Llevar a escena un clásico suele ser un desafío, y si además esa representación es la primera que se realiza en el teatro local la situación se complejiza. Ese es el caso de La naranja mecánica, la puesta con versión escrita y dirigida por Manuel González Gil. Pensada para ofrecerse inicialmente en el teatro comercial, con el respaldo del productor Javier Faroni, el director pensó en una estrategia más viable en el contexto de crisis actual, y decidió estrenar en el circuito alternativo, algo que ya se practica en Londres, una de las capitales más teatrales del mundo.
Inspirada en la novela de Anthony Burgess, publicada en 1962, y en la versión cinematográfica de Stanley Kubrick, de 1971, la obra recrea la historia de Alex y sus amigos “los drugos”, quienes se divierten violentando a otras personas. Ese derrotero delictivo es el que finalmente lleva a prisión por asesinato al protagonista, quien se somete al método Ludovico, una técnica conductista de rehabilitación impulsada por el gobierno para resocializar a los prisioneros y así disminuir el delito.
Sin sacrificar la esencia de un relato que en el cine devino película de culto, pero que también generó voces detractoras, la adaptación de González Gil crea una atmósfera propia que no esquiva la complejidad de la trama. Por el contrario, consciente de que la violencia es el eje de la historia, el director resuelve con la crudeza justa los instantes más dramáticos donde se alternan golpizas y hasta una violación.
Su representación es lúdica, y netamente teatral, y eso se observa en su decisión de que el elenco de siete actores y una actriz se multipliquen en más de veinte personajes que rotan, aparecen y desaparecen cuando el relato así lo requiere, y llenan la totalidad del espacio escénico, incluso rompiendo la cuarta pared y caminando entre las butacas. Esa docilidad actoral se complementa cuando cada actor interviene también en la disposición de la escenografía, moviendo y adaptando los elementos para cada escena, como si fueran magos revelando sus trucos al público, pero sin dejar que se pierda la magia de la convención teatral.
En ese punto -el actoral-, se encontraba otra de las dificultades. Encarnar al villano Alex no era tarea sencilla, más aún después de una actuación tan sobresaliente como la de Malcolm McDowell en la pantalla grande. Era necesario un actor que fuera capaz de condensar “una mezcla de diablo y ángel”, tal como definió el director al protagonista, y Franco Masini fue el elegido. Su interpretación abría otro interrogante, y despejada la inquietud puede decirse que, al igual que sucede con el trabajo de dirección, su protagónico logra evocar al icónico personaje, pero aportando rasgos dramáticos propios que sostienen una personalidad ambivalente que pasa por distintos estados, desde el sarcasmo y la crueldad, hasta la inocencia y la indefensión. En ese camino que Masini transita para abandonar el papel de victimario y convertirse en una víctima, lo acompañan otras actuaciones igualmente logradas como las de Toto Kirzner, Tomás Wicz y Francisco Ruiz Barlett, quienes también asumen roles importantes como el del científico que supervisa el método Ludovico, el alcalde y el capellán de la prisión, respectivamente.

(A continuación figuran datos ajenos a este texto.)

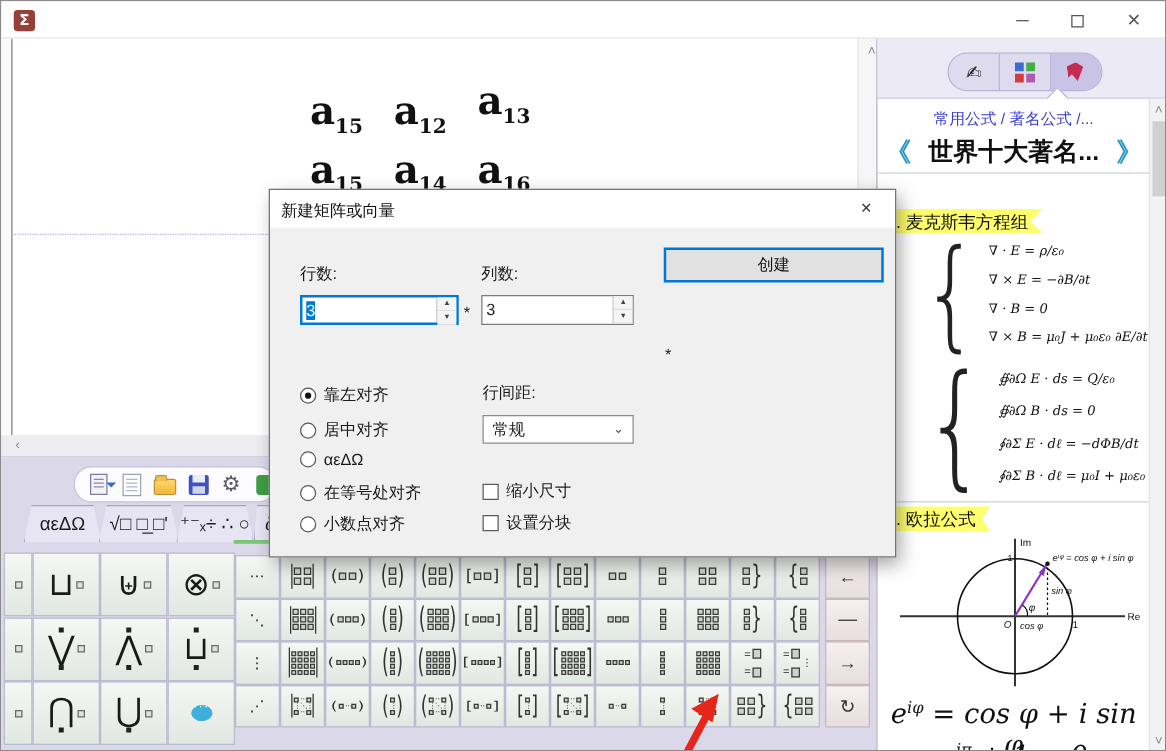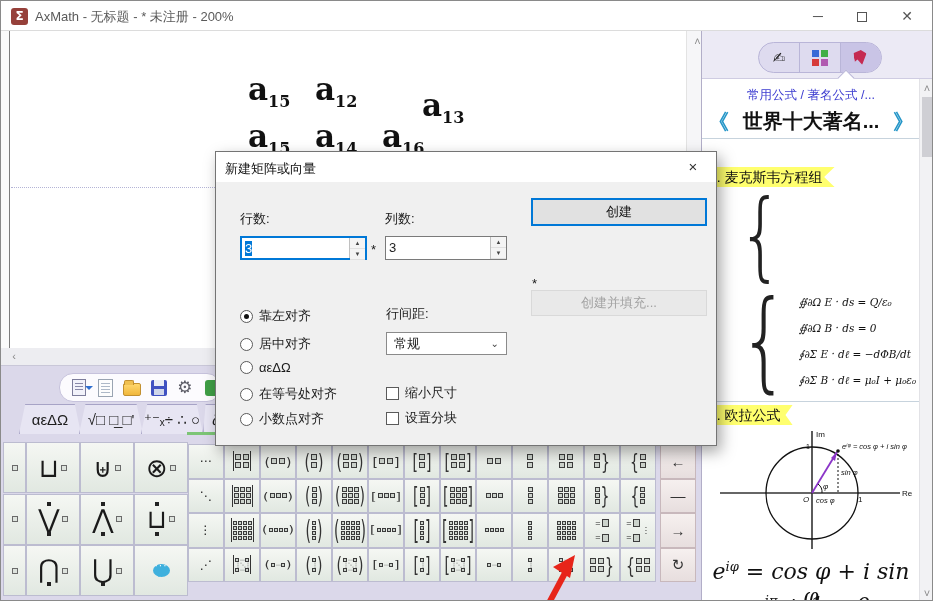--- a/index.html
+++ b/index.html
@@ -146,7 +146,6 @@
 
   <div id="titlebar" class="abs">
     <div id="app-logo" class="abs">Σ</div>
-    <div id="title-text" class="abs">AxMath - 无标题 - * 未注册 - 200%</div>
     <div id="btn-min" class="abs winbtn">─</div>
     <div id="btn-max" class="abs winbtn"><span></span></div>
     <div id="btn-close" class="abs winbtn">✕</div>

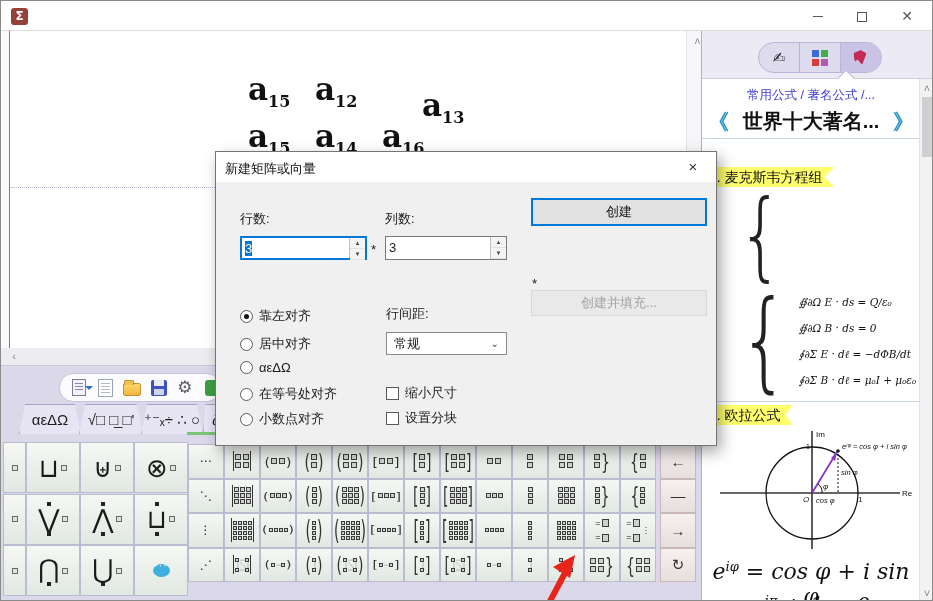--- a/index.html
+++ b/index.html
@@ -157,7 +157,7 @@
       <div id="matrix-content">
           <div class="mat-cell" style="left: 238px; top: 40px;"><span>a</span><sub>15</sub></div>
           <div class="mat-cell" style="left: 305px; top: 40px;"><span>a</span><sub>12</sub></div>
-          <div class="mat-cell" style="left: 372px; top: 56px; margin-left: 40px;"><span>a</span><sub>13</sub></div>
+          <div class="mat-cell" style="left: 372px; top: 32px;"><span>a</span><sub>13</sub></div>
           <div class="mat-cell" style="left: 238px; top: 87px;"><span>a</span><sub>15</sub></div>
           <div class="mat-cell" style="left: 305px; top: 87px;"><span>a</span><sub>14</sub></div>
           <div class="mat-cell" style="left: 372px; top: 87px;"><span>a</span><sub>16</sub></div>

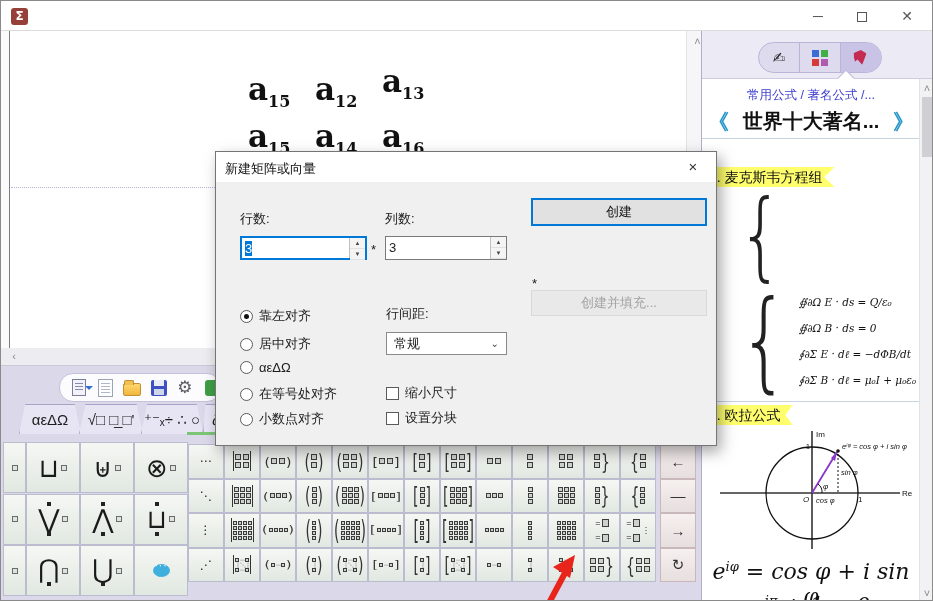--- a/index.html
+++ b/index.html
@@ -936,6 +936,12 @@
     <div class="ytag" style="top:136px">1. 麦克斯韦方程组</div>
     <div id="maxwell-g1" class="eqgroup" style="left:28px; top:158px; height:92px; font-size:10.5px">
       <span class="eqbrace" style="font-size:96px">{</span>
+      <div class="eqlines">
+          <div>∇ · E = ρ∕ε₀</div>
+          <div>∇ × E = −∂B∕∂t</div>
+          <div>∇ · B = 0</div>
+          <div>∇ × B = μ₀J + μ₀ε₀ ∂E∕∂t</div>
+        </div>
     </div>
     <div id="maxwell-g2" class="eqgroup" style="left:28px; top:258px; height:104px; font-size:10.5px">
       <span class="eqbrace" style="font-size:108px">{</span>

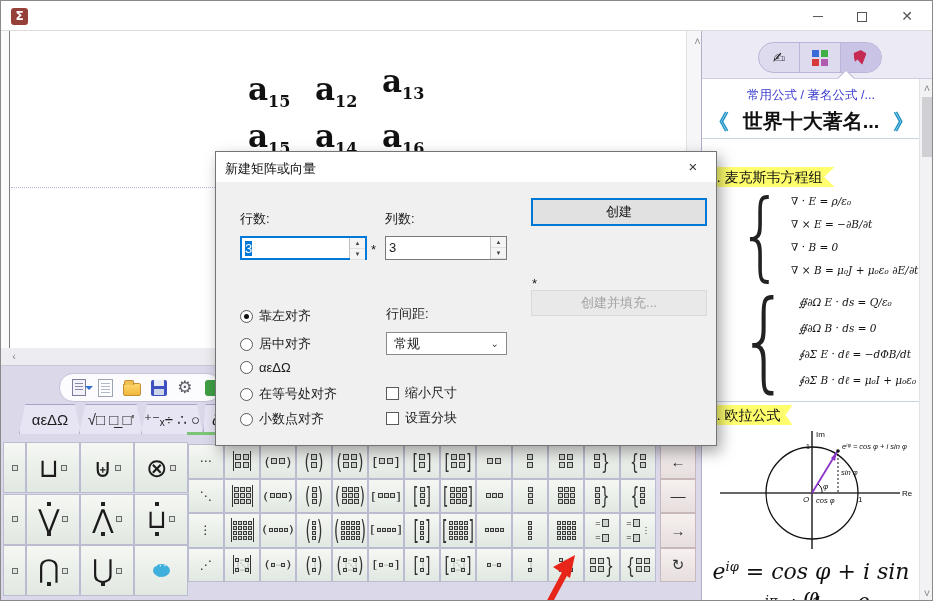--- a/index.html
+++ b/index.html
@@ -1027,7 +1027,6 @@
 
     <div class="dlg-btn primary" style="left:315px; top:46px; width:176px; height:28px">创建</div>
     <span class="dlg-label" style="left:316px; top:124px">*</span>
-    <div class="dlg-btn disabled" style="left:315px; top:138px; width:176px; height:26px">创建并填充...</div>
   <div class="radio-row" style="left: 24px; top: 155px;">
         <span class="radio on"></span>
         <span>靠左对齐</span>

Si algo tampoco podía descuidarse en una versión teatral de La naranja mecánica era la música, y a cargo de Martín Bianchedi ese elemento se hace escuchar desde el inicio con una potencia que le otorga identidad al texto. Aun antes de empezar la función, suena “Singing in the rain”, interpretada por Gene Kelly, como un guiño dirigido al espectador que remite a aquella escena improvisada por McDowell. Y más tarde, durante la pieza se alternan composiciones originales con otras inspiradas en la música clásica de la cual Alex es devoto admirador, y que se convierten en leitmotivs musicales como en el caso de “Himno a la alegría”, de la Novena sinfonía de Ludwig van Beethoven, interpretada en una ocasión por Stella Maris Faggiano, y La gazza ladra, de Gioachino Rossini.
Como en la historia creada por Burgess, la obra encuentra su punto más fuerte y atractivo en la dimensión política que reactualiza un debate universal en torno a qué hacer con el delito. Y esa discusión irresuelta interpela de modo más directo en el instante en el que algunos indicios llevan a ubicar la historia en el contexto local. Así ocurre cuando el personaje del Ministro, interpretado por Enrique Dumont, se encuentra arrinconado por las críticas del capellán frente a los polémicos resultados del método Ludovico, y parafrasea una estrofa del Himno Nacional Argentino, sustituyendo “Libertad, libertad, libertad”, por “Seguridad, seguridad, seguridad”. Es en ese intercambio entre los representantes del Estado y la Iglesia que se exhibe el momento más jugoso de una puesta que termina de convencer al disparar un sinfín de reflexiones que invitan a pensar soluciones más allá de la demagogia punitiva.